Вильма понимала это настолько ясно, что этот разговор начинал казаться ей каким-то бредовым сном. Метка обезвреженного — это почти позорное клеймо первородного греха, безошибочный знак того, что у человека есть врожденные проблемы со здоровьем. А при работе в космосе отбирают только здоровых людей, и это был чистый прагматизм без доли дискриминации, насколько бы сильно ей ни казалось обратное.
— А какого тогда… — она прервалась и прочистила горло, чтобы собраться с мыслями. — Могу я узнать, что ваш оператор забыл в космосе?
— Его зовут Аксель.
— Верно. Так как же так получилось, что Акселю доверили должность оператора?
— Очень просто. Он прошел медицинскую комиссию.
— С меткой обезвреженного?
— Вот за это я и не люблю Ось, — нахмурился Илья. — Они внедряют в нас дурную привычку вешать на людей ярлыки, и затем судить людей по несправедливым ожиданиям, порождаемым этими ярлыками.
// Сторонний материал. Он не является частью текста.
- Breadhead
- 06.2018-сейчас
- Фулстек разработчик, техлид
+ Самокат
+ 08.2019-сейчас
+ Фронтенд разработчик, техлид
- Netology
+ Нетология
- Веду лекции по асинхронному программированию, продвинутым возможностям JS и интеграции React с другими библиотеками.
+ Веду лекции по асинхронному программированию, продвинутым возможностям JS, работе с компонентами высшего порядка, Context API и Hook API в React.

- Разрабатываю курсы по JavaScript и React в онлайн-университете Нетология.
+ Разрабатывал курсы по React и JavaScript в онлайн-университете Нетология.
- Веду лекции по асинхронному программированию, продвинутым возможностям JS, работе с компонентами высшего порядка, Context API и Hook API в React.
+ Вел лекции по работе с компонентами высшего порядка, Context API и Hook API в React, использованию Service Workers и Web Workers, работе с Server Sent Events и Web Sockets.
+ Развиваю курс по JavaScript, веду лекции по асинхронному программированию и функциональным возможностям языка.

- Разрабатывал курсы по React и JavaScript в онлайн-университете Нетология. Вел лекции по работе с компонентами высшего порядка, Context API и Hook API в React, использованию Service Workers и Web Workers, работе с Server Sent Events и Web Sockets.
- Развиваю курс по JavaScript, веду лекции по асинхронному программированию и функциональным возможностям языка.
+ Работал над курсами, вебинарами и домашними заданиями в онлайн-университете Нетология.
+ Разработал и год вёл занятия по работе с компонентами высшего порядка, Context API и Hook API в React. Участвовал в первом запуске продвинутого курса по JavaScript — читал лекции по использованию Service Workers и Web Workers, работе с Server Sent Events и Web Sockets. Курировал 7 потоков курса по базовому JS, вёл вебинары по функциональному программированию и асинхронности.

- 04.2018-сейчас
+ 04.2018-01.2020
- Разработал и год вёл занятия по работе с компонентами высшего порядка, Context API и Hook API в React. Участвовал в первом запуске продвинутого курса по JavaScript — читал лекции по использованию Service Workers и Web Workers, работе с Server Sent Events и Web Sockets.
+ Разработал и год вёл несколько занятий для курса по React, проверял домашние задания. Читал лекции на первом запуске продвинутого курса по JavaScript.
— Эти «ярлыки» ставят людям с генетическими дефектами. По-вашему, в этом есть что-то несправедливое?
— Скажите, как вы понимаете слово «справедливость», и я постараюсь ответить на ваш вопрос.
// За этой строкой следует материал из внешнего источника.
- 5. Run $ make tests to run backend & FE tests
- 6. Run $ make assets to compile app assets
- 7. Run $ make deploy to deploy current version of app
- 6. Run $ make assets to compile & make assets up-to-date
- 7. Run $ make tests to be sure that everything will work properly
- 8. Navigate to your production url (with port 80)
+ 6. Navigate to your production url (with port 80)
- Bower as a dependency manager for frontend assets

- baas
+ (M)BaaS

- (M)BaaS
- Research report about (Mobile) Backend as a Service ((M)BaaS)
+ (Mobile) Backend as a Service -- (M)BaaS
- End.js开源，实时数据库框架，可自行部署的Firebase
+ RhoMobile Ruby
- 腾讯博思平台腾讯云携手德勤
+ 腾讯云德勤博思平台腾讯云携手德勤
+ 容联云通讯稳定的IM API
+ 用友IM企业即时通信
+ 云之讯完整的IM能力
— Я не собираюсь вступать с вами в полемику, — отрезала Вильма и спрятала стетоскоп в шкафчик. — Одевайтесь.
Илья лениво натянул на себя футболку и накинул потертую куртку на плечи, спрятав гусиную кожу от прохлады, которой только что наполнился лазарет. На очереди были проверки слуха и зрения, на которых Илья начал проявлять нетерпение. Вильма решила, что ему наскучил медосмотр, и ему хотелось поскорее закончить с этим, но он лишь ждал, пока его язык освободится, и с блеском прочитав предпоследнюю строчку таблицы Сивцева, он выпалил вопрос, который Вильма от него ждала, но надеялась не дождаться.
— Вы забраковали Акселя?
— Разумеется, забраковала. Такие метки здоровым людям не ставят.
— Эту метку ему поставили за ген, который нарушает работу печени.
— Так… — проснулся в Вильме интерес, и ее глаза сверкнули ярче, чем ей хотелось. — И почему человека, у которого врожденные проблемы с печенью, пустили работать в космосе?